Peter Jackson’s King Kong

King Kong has long been one of my favorite films. Some might say, “it’s a movie, not a film.” But that’s nitpicking. The original is a stunning work of animation, blended with live action to create an entirely believable world in which a giant ape could fall in love with a screaming girl. I even loved the remake — especially for the wonderful performance of Jessica Lange as the naive wanna-be movie star Dwan. But neither of these films could prepare me for the cinematic experience that is Peter Jackson’s King Kong. It’s bigger, longer, louder, scarier, and it manages to maintain the same naivete that keeps the original version on everyone’s top ten list!

Where Dino DeLaurentiis tried to update the story and add an environmental, politically correct subtext, Jackson set his version back in 1933 where the first film took place. Carl Denham (a slightly subdued Jack Black) is a renegade filmmaker on the outs with his money-men. He hijacks a tramp steamer, its crew, his loyal cameraman and sound technician, and the handsome leading man Bruce Baxter (Kyle Chandler) to search for a film location based on an old yellowing treasure map. Also in the mix is the screenwriter Jack Driscoll (played solidly by Adrian Brody) and vaudevillian hoofer Ann Darrow (in a charming turn by Naomi Watts). This first hour is a bit long, a bit talky, but sets up the characters in a way that the other films didn’t. We know these characters by the time they arrive at Skull Island. And we’ve made up our minds about them.
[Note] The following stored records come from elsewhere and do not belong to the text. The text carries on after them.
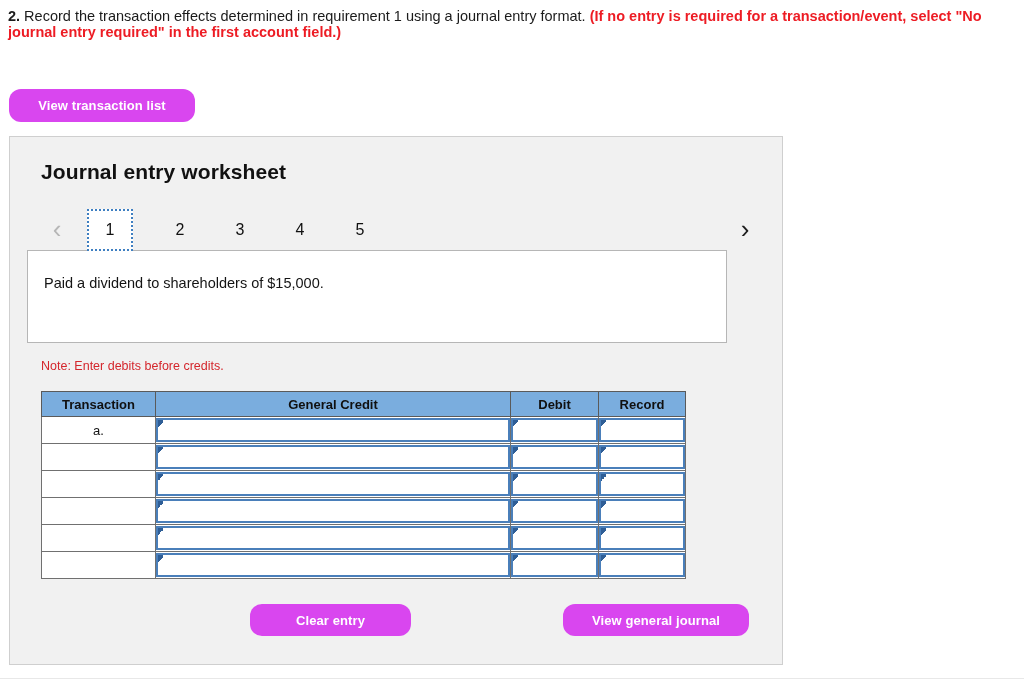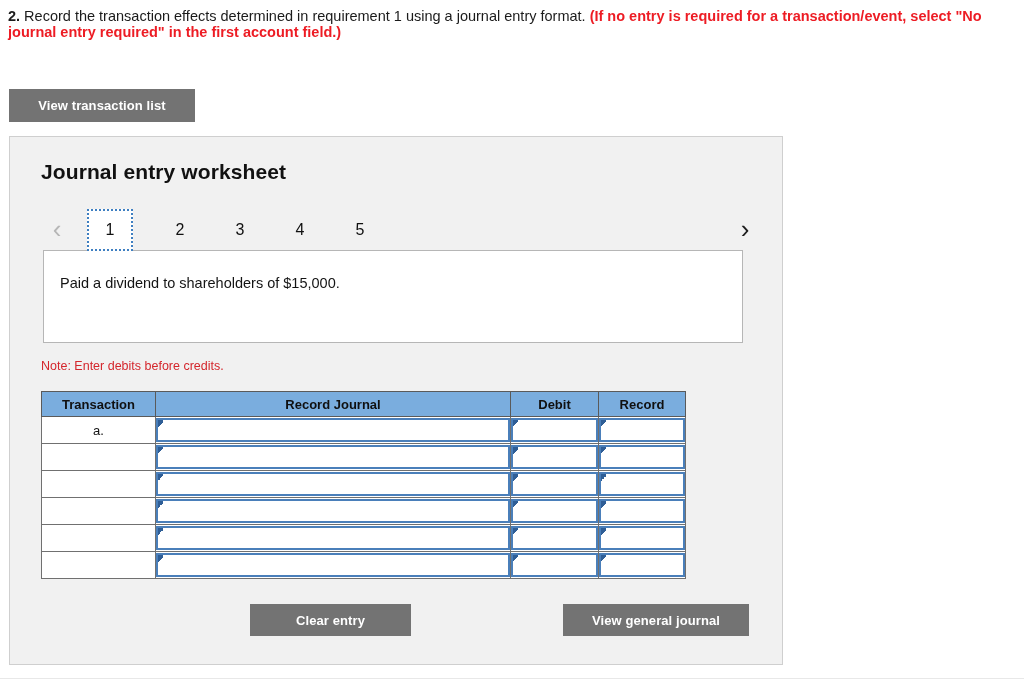"View transaction list" .btn { background: #737373 -> #d946ef; border-radius: 0 -> 12px }
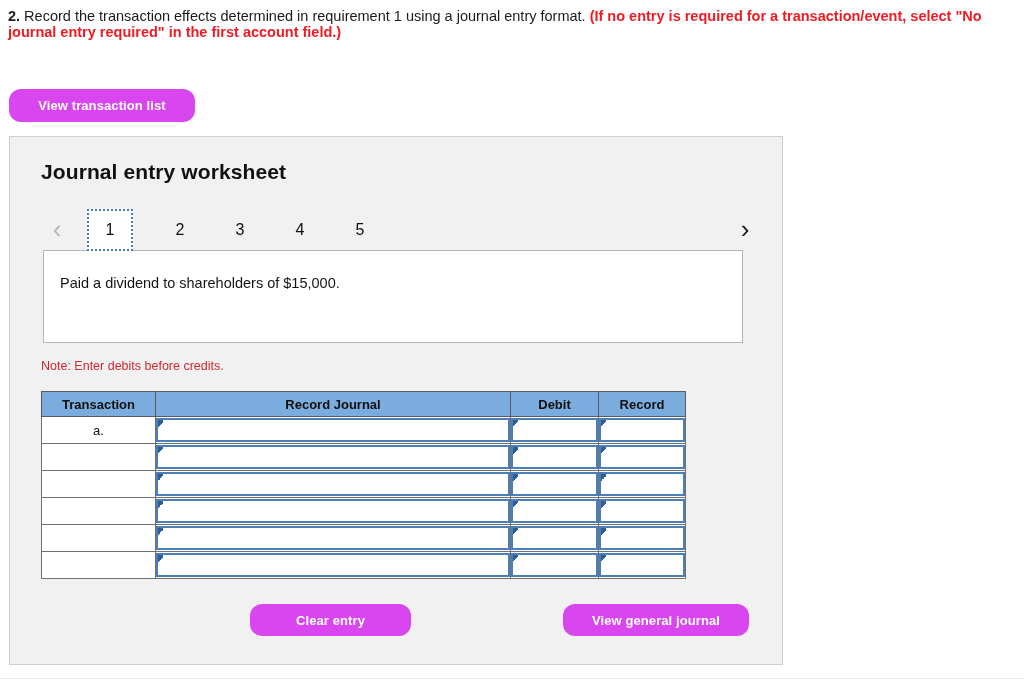"Paid a dividend to shareholders" #transaction-box { left: 33px -> 17px }
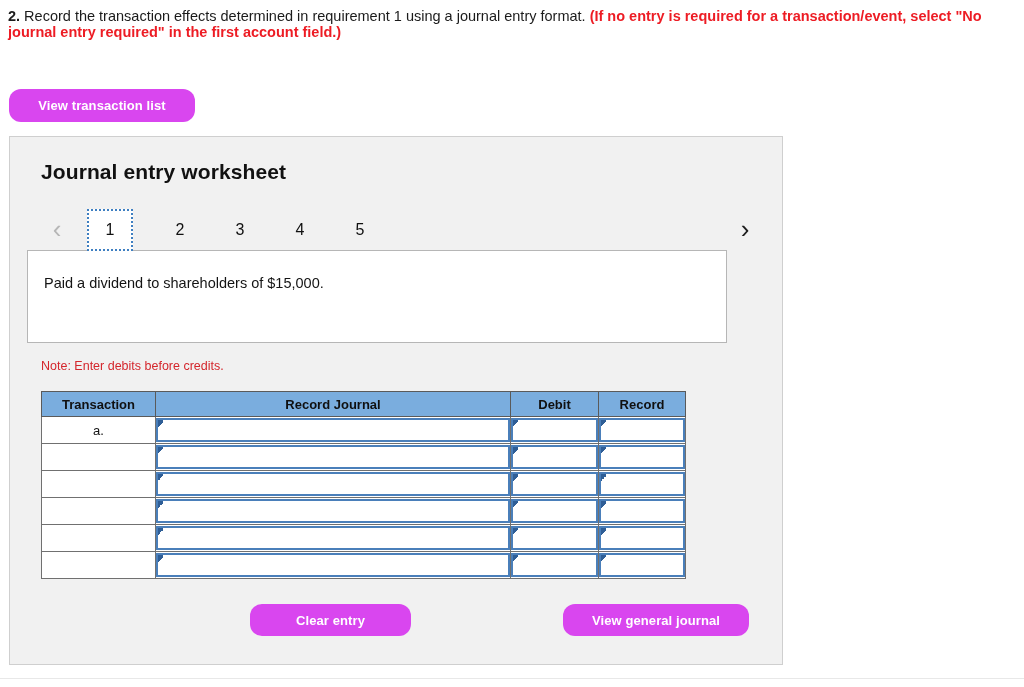"Record Journal" th { text: Record Journal -> General Credit }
It’s about an hour into the film that Kong makes his first appearance. It’s really his voice we hear … and the threat of his presence. The Skull Island natives have been turned into a tribe of terrified zombies by the proximity of whatever lurks behind the giant wall which separates them from the jungle. This sequence is quite terrifying, as the natives are played not as stereotypical dancing buffoons but rather as a genuine threat … and they’re scary to look at!

Kong as giant ape is a wonder of modern computer generated images. For the most part he blends seamlessly with the live action and his facial expressions are authentic. If there was a weakness to both the earlier King Kong films, it was that the filmmakers didn’t seem to research quite how a gorilla moved. The movement in this one (by Andy Serkis, who performed a similar role for Gollum in The Lord of the Rings ) is remarkable. There are a couple of weak spots where Kong looks added in at a later date, especially in the third act New York City scenes; he just doesn’t fit on Times Square, and the ice skating sequence … ugh! But the island scenes and the battles with dinosaurs are thrilling. The rapid-fire edits as Kong carries Ann through the jungle are fabulous!

The performances by the cast are all on a high level. Watts shows love, terror, admiration, appreciation, trust and shock, all with her eyes and expressive mouth. She cuts down on the amount of screaming Miss Darrow does and becomes more believable because of it. Brody is not one of my favorite actors and I thought he was too cerebral for this “action hero” part, but I found him to be perfect as the cynical playwright who finds strength in his love for the fair damsel in distress. Black minimizes the mugging (although I’m fairly certain that his eyebrows have a life of their own) and offers an entertaining caricature of the original film-maker, Merrian C. Cooper, blended with a dash of Orson Welles. He also gets to say the last line of the picture, “It wasn’t the planes that killed Kong. ‘T’was beauty killed the beast.” The supporting cast is excellent too, particularly Chandler as the rugged but nervous leading man.

New York City in the 30s looks gorgeous in Jackson’s reimagined vision. The final battle on top of the Empire State Building is exciting and poignant. This is not a horror movie, nor a monster film. This is a tale of unrequited love. And that’s the stuff dreams are made of. Rush to the theatre if you haven’t already and see King Kong. It’s going to be a long wait for the extended director’s cut DVD … but I’ll be counting the days!

(Universal, 2005)

About David Kidney

David Kidney was born in the Marine Hospital on Staten Island in the middle of the last century, when the millenium seemed a very long way off. His family soon moved to Canada, because the air was fresher. He has written songs and stories, played guitar, painted, sculpted, and coached soccer and baseball. He edits and publishes the Rylander, the Ry Cooder Quarterly, which has subscribers around the world. He says life in the Great White North is grand. He lives in Dundas in the province of Ontario, with his wife.